About this task:
Go through the lines below, tally those that include the word "data", and give only the tally.

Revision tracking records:
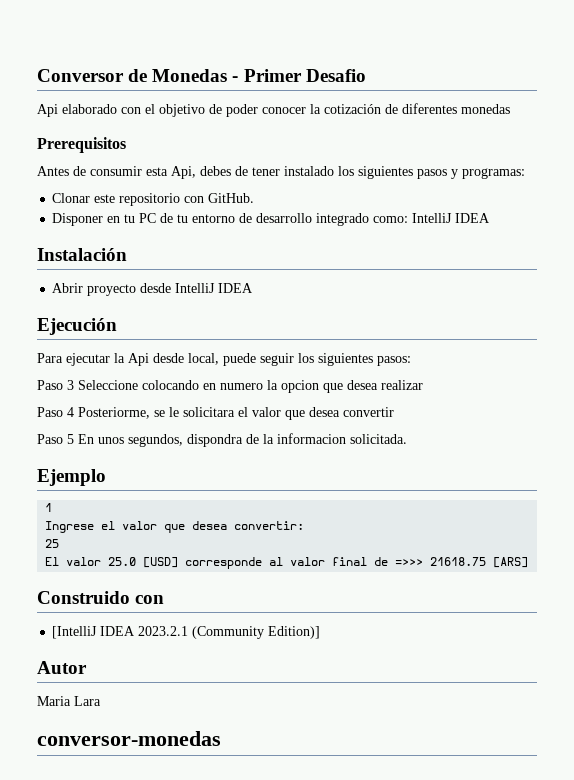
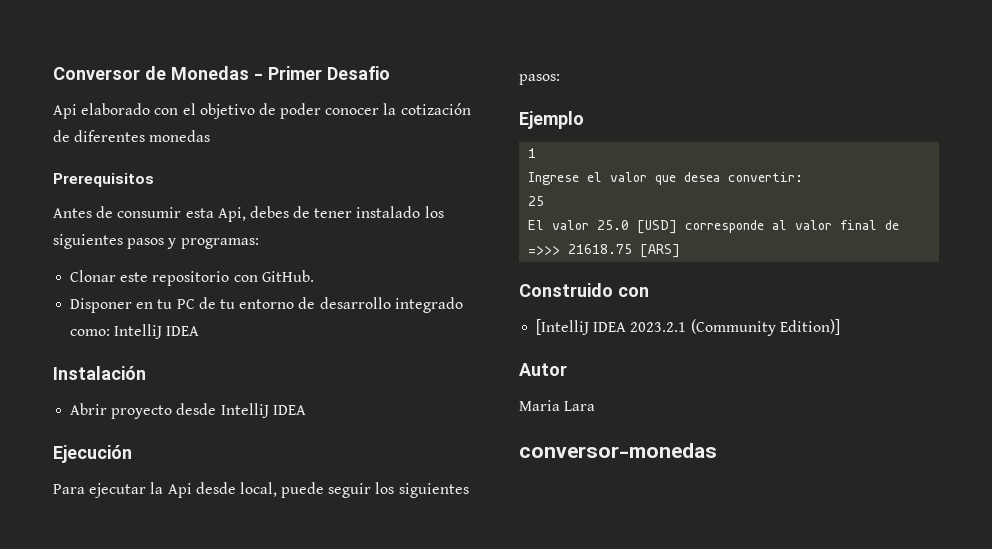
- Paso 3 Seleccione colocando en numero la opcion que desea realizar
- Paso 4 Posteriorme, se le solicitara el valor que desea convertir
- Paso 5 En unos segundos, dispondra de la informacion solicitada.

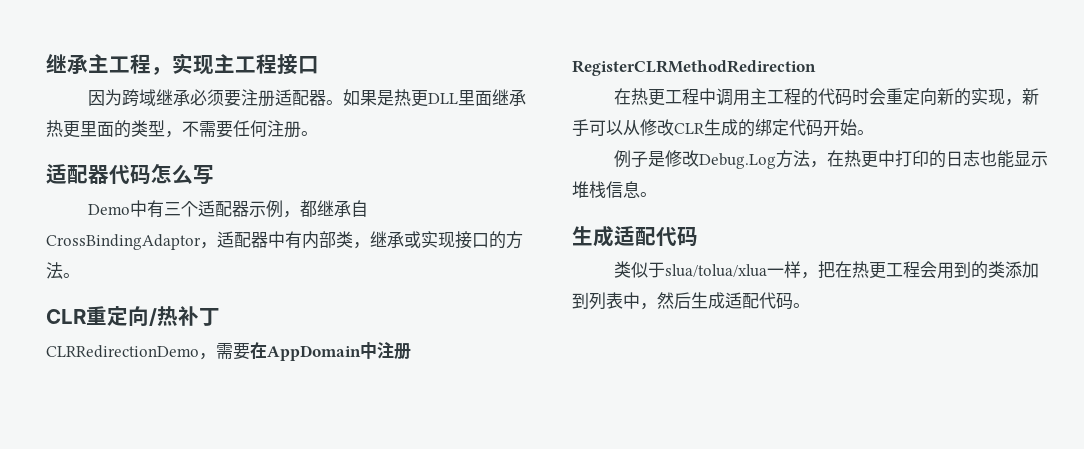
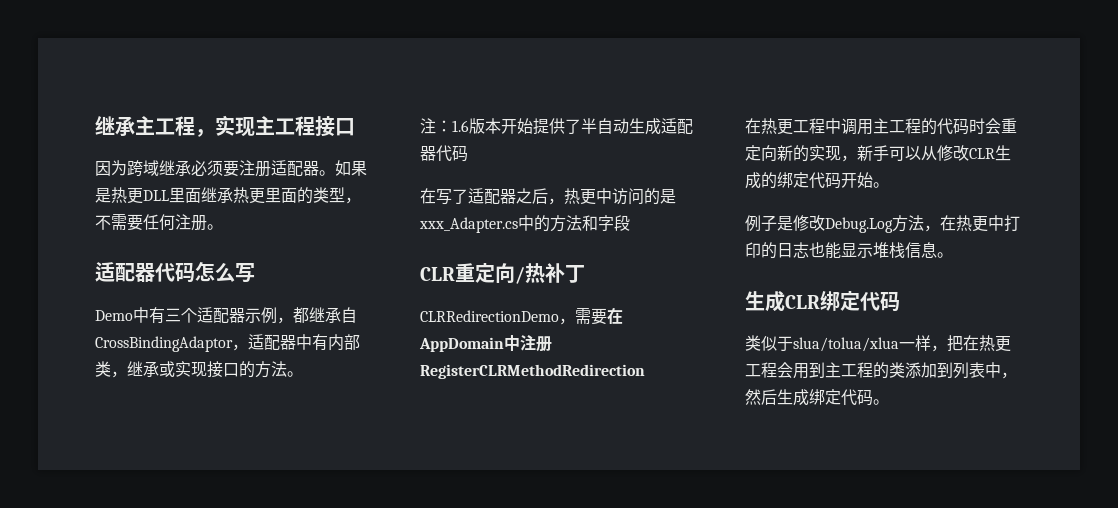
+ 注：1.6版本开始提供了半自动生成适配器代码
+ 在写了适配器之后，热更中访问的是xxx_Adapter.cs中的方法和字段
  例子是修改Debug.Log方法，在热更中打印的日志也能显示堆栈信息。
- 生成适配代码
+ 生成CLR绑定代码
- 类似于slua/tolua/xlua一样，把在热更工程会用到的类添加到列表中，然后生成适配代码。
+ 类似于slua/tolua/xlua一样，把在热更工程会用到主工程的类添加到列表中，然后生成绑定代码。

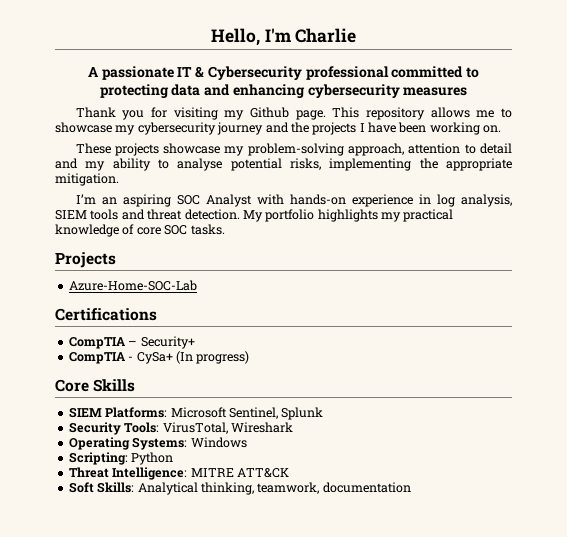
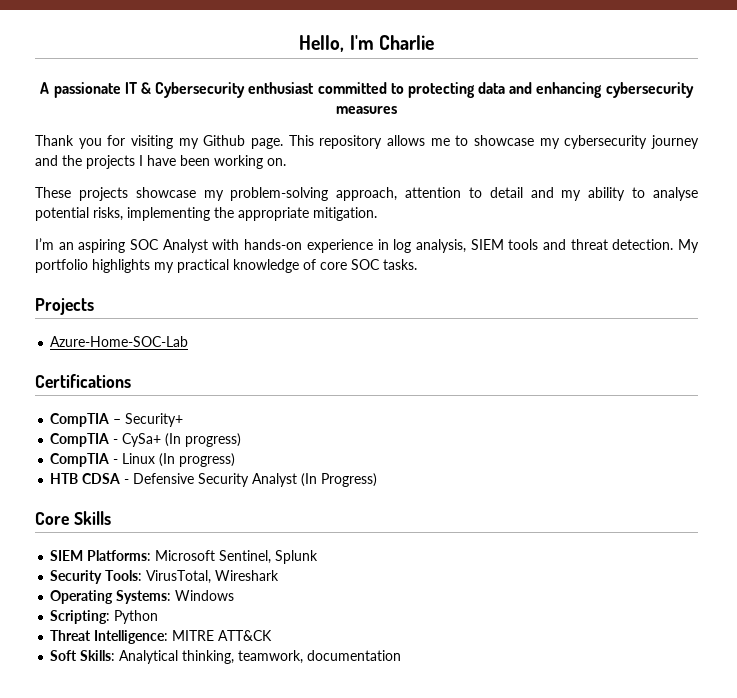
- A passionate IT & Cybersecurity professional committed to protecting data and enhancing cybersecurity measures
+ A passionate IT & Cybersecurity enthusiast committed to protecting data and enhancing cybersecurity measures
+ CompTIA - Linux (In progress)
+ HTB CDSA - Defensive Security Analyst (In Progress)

Result of this task:
2